UOB pun menyebut, sejumlah emiten komoditas yang akan mendapatkan keuntungan dari kenaikan harga logam baru-baru ini.
“Kami pikir saham komoditas logam akan mendapatkan keuntungan jika kenaikan harga logam baru-baru ini terus berlanjut,” jelas analis UOB Limartha Adhiputra, dikutip IDXChannel.com, Kamis (18/4).
Sejumlah nama yang dimaksud adalah emiten nikel PT Vale Indonesia Tbk (INCO), PT Merdeka Copper Gold Tbk (MDKA), PT Merdeka Battery Materials Tbk (MBMA), PT Trimegah Bangun Persada Tbk (NCKL) dan PT Aneka Tambang Tbk (ANTM).
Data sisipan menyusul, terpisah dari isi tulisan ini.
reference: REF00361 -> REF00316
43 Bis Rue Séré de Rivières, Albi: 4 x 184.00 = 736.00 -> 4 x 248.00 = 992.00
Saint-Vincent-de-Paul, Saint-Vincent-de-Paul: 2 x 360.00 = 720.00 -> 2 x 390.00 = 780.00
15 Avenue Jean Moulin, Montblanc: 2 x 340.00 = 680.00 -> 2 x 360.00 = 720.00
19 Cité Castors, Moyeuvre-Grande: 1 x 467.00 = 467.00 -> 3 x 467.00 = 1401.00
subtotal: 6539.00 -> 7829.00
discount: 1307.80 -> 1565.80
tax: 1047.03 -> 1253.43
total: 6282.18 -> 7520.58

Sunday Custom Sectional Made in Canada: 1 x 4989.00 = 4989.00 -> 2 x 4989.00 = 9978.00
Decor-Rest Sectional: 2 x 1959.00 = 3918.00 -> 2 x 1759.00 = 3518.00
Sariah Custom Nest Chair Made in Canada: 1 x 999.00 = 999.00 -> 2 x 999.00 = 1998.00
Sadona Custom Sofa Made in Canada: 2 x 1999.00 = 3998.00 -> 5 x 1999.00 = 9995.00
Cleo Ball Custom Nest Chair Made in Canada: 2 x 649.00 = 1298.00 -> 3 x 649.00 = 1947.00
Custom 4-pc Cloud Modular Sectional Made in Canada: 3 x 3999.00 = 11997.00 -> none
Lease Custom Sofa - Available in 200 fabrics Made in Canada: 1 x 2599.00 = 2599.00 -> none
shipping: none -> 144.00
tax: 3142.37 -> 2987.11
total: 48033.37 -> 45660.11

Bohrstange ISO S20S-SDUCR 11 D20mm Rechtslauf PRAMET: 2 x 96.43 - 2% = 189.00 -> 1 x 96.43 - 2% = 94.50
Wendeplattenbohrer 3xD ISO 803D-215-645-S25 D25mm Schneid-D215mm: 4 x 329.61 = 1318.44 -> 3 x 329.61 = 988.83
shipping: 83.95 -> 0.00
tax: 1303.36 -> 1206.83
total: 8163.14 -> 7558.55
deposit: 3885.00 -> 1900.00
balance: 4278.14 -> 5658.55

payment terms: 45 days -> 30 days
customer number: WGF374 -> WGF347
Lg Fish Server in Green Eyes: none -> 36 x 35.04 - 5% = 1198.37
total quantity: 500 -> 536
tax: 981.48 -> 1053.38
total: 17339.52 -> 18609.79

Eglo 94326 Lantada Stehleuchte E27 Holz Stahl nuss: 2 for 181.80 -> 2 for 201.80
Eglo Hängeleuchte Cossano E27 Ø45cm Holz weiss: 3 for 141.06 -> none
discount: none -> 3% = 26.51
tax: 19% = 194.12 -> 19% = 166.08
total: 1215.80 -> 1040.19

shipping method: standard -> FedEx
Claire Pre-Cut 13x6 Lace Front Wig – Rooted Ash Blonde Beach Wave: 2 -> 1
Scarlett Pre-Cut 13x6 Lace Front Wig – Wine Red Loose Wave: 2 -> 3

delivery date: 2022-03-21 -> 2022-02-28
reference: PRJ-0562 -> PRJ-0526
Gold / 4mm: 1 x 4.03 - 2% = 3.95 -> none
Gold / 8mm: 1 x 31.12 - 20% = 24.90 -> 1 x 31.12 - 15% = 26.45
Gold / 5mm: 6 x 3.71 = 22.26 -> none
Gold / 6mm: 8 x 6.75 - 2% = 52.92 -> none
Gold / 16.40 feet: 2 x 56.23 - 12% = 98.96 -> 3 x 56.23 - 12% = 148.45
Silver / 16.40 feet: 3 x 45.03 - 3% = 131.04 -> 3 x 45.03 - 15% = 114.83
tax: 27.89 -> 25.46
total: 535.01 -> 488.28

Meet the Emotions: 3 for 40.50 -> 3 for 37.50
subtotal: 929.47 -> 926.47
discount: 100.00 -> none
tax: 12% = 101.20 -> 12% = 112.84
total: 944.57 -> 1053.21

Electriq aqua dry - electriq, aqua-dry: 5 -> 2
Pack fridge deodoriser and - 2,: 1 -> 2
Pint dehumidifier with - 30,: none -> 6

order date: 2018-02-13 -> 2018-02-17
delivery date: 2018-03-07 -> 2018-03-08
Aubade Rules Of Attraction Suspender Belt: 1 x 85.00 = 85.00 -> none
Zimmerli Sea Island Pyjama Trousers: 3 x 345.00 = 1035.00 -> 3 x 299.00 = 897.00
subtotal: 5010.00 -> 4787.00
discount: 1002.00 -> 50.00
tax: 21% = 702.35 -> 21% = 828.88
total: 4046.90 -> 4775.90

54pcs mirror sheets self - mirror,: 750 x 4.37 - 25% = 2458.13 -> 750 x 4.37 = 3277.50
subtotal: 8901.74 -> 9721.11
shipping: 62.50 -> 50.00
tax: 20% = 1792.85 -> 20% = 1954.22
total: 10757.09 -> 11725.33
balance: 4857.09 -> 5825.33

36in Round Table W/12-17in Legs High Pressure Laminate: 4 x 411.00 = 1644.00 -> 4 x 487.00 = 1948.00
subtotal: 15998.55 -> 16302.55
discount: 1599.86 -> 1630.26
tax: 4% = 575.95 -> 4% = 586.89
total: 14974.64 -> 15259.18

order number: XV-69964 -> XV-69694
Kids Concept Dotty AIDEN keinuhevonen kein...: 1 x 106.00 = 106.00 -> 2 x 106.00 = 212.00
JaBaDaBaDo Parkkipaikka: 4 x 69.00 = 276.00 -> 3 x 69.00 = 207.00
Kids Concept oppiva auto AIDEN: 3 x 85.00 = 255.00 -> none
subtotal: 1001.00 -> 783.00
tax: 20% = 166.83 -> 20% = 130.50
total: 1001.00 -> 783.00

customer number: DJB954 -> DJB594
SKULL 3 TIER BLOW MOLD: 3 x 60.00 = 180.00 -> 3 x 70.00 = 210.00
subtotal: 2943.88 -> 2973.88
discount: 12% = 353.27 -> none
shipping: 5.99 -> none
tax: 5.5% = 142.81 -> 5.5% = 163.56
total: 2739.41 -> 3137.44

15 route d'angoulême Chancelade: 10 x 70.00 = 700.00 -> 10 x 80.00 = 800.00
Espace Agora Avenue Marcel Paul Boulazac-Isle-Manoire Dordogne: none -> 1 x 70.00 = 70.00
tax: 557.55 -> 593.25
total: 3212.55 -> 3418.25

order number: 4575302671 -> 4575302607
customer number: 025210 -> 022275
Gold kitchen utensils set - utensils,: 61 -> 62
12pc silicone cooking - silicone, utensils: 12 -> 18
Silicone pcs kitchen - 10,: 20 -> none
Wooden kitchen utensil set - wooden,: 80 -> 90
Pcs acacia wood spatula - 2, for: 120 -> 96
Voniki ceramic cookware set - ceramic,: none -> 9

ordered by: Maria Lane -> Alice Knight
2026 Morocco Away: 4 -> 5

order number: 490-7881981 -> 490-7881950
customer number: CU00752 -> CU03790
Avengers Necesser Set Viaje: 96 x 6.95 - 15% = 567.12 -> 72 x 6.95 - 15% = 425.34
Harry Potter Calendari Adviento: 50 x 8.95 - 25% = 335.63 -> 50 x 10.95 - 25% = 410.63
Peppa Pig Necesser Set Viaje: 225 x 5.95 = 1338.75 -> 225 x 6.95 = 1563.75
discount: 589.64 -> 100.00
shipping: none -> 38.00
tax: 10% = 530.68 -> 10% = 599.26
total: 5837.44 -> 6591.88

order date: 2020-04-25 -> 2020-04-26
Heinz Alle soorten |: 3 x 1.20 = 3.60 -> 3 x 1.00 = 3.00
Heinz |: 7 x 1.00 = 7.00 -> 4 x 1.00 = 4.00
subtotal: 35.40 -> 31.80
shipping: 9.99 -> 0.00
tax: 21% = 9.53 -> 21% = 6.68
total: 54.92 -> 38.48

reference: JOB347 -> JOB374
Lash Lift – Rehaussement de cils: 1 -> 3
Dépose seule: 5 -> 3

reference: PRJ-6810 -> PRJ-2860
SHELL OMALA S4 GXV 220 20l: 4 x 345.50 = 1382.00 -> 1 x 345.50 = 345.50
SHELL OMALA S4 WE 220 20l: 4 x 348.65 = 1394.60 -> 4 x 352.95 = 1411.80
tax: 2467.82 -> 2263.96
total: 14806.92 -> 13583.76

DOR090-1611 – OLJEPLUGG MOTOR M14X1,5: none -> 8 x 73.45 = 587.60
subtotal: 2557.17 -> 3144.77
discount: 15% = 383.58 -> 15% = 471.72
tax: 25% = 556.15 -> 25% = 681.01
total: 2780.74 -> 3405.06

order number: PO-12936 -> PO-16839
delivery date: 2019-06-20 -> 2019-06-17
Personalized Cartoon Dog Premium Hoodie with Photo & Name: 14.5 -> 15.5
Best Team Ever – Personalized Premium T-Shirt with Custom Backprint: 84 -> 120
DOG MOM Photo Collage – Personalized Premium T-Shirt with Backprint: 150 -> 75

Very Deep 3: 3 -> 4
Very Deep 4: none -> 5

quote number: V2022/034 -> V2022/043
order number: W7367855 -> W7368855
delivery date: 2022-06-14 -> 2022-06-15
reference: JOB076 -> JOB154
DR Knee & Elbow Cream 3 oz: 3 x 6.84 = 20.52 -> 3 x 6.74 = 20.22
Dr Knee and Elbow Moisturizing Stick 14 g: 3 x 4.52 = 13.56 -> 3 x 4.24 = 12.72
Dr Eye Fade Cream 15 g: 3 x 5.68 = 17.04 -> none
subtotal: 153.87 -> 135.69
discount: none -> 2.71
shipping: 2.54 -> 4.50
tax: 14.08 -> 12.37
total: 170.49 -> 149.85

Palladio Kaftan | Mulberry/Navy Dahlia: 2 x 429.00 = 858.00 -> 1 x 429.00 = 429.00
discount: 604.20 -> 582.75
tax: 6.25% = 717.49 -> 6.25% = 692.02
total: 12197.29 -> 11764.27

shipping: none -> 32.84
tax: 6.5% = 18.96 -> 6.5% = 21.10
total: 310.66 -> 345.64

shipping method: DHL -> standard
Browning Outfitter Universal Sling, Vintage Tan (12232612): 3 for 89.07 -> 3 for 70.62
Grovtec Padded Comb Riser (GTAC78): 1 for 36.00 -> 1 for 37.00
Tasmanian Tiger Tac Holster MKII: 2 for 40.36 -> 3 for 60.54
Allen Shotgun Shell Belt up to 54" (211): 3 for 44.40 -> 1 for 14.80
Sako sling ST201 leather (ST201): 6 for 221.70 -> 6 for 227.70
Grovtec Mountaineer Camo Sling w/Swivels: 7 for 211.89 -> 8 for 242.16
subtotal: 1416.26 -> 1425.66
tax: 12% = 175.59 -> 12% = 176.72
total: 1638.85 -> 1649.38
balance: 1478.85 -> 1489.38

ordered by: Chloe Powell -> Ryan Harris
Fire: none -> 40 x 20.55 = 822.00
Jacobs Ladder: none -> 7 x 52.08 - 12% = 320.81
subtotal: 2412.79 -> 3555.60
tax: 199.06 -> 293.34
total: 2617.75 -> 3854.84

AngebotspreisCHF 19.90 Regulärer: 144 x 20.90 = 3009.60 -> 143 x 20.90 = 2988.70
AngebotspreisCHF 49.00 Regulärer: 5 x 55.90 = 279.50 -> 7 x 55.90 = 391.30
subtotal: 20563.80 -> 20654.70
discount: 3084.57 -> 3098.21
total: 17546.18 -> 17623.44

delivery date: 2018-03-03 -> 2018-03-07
Kemudian, emiten tembaga PT Amman Mineral Internasional Tbk (AMMN) dan MDKA.
Tidak ketinggalan, emiten pertambangan emas AMMN, MDKA, PT Archi Indonesia Tbk (ARCI), PT Bumi Resources Minerals Tbk (BRMS), dan PT J Resources Asia Pasifik Tbk (PSAB).
“Analisis sensitivitas kami menunjukkan bahwa MDKA akan mendapatkan keuntungan terbesar jika harga logam terus meningkat, diikuti oleh INCO dan NCKL,” jelas analis UOB.
UOB mempertahankan rating market weight untuk sektor pertambangan.
“Kami berpendapat bahwa fluktuasi harga logam mungkin hanya bersifat sementara dan tidak akan mempengaruhi asumsi harga nikel kami secara keseluruhan pada 2024 karena pasokan nikel dari Indonesia dan Filipina terus meningkat,” tulis analis UOB.
Analis UOB bilang, rata-rata harga nikel pada 2024-2025 masih bisa lebih rendah dibandingkan rata-rata harga nikel 2023. (ADF)
Disclaimer: Keputusan pembelian/penjualan saham sepenuhnya ada di tangan investor.